_TASK OBJECTIVE_
Every line of the data must appear again in the answer, exactly as written.
---------------
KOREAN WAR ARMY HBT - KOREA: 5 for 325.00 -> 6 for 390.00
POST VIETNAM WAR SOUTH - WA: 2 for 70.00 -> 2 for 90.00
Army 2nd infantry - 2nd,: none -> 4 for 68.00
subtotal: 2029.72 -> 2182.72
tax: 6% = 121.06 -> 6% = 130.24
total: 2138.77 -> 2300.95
---------------
_EXERCISE RESULT_
KOREAN WAR ARMY HBT - KOREA: 5 for 325.00 -> 6 for 390.00
POST VIETNAM WAR SOUTH - WA: 2 for 70.00 -> 2 for 90.00
Army 2nd infantry - 2nd,: none -> 4 for 68.00
subtotal: 2029.72 -> 2182.72
tax: 6% = 121.06 -> 6% = 130.24
total: 2138.77 -> 2300.95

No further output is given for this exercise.